Activity: In the records below, find the line containing "Rebel Trampolina Ogrodowa" and the line containing "total: 1465.02 -> 1101.90"; please repeat exactly the lines from one to the other, both included, and nothing more.

Available data START

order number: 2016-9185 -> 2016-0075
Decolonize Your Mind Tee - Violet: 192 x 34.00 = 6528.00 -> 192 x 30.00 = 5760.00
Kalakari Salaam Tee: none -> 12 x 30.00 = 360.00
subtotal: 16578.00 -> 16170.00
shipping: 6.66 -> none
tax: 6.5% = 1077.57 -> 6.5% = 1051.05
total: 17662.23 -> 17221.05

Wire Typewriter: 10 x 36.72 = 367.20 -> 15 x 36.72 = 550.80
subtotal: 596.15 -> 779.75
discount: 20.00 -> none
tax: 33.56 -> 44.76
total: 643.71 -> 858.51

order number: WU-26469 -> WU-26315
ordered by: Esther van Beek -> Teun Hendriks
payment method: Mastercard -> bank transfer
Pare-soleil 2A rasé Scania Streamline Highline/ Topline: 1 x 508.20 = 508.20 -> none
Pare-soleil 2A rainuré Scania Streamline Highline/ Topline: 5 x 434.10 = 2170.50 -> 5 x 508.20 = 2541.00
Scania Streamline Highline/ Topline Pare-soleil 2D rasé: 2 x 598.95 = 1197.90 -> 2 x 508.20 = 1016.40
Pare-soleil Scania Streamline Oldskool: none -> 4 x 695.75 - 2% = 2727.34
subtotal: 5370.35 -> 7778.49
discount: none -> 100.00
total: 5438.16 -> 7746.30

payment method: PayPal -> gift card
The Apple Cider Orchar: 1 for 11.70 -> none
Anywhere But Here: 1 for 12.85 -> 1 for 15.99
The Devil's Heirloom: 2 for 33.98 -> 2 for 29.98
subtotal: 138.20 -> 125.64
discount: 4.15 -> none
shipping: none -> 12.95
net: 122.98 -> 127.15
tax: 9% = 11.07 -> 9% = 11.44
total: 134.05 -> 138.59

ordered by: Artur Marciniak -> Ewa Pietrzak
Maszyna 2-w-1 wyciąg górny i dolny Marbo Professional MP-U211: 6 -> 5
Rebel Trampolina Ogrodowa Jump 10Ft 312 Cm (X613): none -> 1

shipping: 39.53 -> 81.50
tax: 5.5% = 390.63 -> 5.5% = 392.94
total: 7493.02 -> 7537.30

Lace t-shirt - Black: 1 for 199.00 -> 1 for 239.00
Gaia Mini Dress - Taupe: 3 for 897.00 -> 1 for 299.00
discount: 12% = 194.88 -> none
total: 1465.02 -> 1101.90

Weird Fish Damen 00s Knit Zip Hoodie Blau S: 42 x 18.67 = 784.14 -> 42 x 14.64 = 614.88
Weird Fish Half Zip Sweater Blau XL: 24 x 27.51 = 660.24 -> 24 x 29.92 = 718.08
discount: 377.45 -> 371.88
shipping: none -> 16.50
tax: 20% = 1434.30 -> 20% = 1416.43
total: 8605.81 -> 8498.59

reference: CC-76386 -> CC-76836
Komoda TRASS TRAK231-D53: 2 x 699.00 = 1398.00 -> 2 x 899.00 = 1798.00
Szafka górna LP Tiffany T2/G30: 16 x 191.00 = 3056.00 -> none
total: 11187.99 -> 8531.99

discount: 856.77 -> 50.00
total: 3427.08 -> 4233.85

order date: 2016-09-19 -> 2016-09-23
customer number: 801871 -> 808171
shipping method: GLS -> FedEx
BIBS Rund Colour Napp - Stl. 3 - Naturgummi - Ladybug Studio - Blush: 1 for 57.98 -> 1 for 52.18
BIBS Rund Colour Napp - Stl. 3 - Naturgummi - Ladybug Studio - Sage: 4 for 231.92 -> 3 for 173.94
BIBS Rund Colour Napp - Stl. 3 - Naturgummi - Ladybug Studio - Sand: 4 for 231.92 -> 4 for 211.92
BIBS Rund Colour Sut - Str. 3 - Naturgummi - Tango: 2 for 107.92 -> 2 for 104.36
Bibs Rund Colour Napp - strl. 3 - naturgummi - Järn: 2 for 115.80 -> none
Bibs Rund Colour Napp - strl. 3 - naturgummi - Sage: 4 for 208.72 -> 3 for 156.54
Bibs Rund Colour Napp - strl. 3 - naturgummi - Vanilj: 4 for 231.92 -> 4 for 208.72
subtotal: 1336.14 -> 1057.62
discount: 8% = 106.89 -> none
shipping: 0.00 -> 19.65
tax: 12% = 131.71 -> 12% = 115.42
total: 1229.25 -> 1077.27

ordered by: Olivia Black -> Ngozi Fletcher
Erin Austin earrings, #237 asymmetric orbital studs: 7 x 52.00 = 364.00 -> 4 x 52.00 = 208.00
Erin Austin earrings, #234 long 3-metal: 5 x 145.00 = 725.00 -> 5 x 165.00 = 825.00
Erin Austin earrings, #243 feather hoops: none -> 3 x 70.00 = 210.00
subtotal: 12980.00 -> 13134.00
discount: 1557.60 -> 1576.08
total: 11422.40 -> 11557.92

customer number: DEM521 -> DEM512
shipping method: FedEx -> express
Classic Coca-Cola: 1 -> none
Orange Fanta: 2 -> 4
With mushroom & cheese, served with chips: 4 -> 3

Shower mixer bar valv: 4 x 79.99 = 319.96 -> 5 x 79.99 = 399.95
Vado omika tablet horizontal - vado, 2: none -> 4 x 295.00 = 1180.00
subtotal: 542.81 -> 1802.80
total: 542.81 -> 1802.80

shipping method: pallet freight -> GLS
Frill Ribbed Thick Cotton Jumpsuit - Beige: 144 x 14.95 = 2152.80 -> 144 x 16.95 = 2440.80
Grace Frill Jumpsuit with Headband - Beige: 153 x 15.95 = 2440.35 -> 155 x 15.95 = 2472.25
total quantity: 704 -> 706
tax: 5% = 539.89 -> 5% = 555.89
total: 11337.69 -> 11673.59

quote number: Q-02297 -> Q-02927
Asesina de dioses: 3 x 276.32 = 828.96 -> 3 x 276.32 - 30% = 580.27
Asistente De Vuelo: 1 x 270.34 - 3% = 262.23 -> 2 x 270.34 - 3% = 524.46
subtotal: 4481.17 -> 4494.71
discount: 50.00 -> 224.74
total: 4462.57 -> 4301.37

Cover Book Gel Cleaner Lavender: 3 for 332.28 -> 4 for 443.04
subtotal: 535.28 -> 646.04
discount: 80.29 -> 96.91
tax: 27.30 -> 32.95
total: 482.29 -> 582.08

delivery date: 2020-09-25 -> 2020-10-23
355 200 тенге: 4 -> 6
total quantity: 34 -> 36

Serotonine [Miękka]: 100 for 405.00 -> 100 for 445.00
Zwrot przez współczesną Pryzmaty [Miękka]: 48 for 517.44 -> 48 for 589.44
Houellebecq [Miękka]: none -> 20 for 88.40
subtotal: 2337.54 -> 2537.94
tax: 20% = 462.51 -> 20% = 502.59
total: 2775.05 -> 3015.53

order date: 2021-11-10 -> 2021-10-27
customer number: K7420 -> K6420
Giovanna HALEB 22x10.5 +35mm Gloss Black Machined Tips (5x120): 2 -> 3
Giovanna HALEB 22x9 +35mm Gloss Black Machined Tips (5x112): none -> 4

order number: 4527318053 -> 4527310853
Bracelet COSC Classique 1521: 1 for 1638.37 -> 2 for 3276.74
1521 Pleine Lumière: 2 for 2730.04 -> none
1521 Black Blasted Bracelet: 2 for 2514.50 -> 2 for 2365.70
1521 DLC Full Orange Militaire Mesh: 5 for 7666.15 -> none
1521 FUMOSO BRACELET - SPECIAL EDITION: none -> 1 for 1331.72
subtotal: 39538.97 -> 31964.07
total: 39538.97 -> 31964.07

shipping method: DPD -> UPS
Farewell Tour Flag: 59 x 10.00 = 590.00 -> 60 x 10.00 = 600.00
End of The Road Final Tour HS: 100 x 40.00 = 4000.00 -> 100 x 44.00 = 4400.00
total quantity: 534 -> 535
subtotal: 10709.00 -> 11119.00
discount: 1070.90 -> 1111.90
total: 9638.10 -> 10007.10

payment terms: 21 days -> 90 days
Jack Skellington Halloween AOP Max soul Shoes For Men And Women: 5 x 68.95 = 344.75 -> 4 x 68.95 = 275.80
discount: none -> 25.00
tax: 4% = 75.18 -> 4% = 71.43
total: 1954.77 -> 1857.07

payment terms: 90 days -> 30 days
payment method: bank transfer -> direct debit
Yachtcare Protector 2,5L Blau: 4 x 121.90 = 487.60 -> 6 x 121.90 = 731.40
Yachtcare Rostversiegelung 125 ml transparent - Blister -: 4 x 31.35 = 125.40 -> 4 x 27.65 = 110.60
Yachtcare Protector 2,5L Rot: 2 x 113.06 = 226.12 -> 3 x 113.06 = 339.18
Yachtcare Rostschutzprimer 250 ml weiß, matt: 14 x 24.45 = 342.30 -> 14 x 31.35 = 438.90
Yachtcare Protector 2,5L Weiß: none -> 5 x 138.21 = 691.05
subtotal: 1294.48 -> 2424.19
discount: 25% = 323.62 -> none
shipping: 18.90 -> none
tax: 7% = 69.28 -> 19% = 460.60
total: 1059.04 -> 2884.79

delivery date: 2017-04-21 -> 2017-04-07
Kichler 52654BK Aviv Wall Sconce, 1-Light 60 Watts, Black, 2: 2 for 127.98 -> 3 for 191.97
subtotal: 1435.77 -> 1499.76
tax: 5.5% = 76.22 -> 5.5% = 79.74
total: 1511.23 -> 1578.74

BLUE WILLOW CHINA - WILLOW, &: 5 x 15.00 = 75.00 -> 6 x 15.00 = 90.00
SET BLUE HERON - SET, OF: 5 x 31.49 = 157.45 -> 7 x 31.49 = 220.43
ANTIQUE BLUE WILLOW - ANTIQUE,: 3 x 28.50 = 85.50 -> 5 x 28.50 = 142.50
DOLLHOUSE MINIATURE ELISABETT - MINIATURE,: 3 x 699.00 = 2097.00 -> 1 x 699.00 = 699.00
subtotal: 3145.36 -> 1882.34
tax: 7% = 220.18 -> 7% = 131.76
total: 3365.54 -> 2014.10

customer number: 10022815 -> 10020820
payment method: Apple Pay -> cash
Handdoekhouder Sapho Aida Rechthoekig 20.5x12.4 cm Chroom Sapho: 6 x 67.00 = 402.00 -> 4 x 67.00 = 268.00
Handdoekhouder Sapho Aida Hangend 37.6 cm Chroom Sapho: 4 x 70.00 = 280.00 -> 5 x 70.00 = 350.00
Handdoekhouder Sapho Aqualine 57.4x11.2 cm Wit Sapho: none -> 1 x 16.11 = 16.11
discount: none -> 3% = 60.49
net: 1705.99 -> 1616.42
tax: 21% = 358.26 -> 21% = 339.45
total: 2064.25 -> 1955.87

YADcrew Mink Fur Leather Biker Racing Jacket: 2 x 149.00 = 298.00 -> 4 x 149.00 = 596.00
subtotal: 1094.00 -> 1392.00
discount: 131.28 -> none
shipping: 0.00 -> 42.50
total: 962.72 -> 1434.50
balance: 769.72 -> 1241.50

Available data END

Result:
Rebel Trampolina Ogrodowa Jump 10Ft 312 Cm (X613): none -> 1

shipping: 39.53 -> 81.50
tax: 5.5% = 390.63 -> 5.5% = 392.94
total: 7493.02 -> 7537.30

Lace t-shirt - Black: 1 for 199.00 -> 1 for 239.00
Gaia Mini Dress - Taupe: 3 for 897.00 -> 1 for 299.00
discount: 12% = 194.88 -> none
total: 1465.02 -> 1101.90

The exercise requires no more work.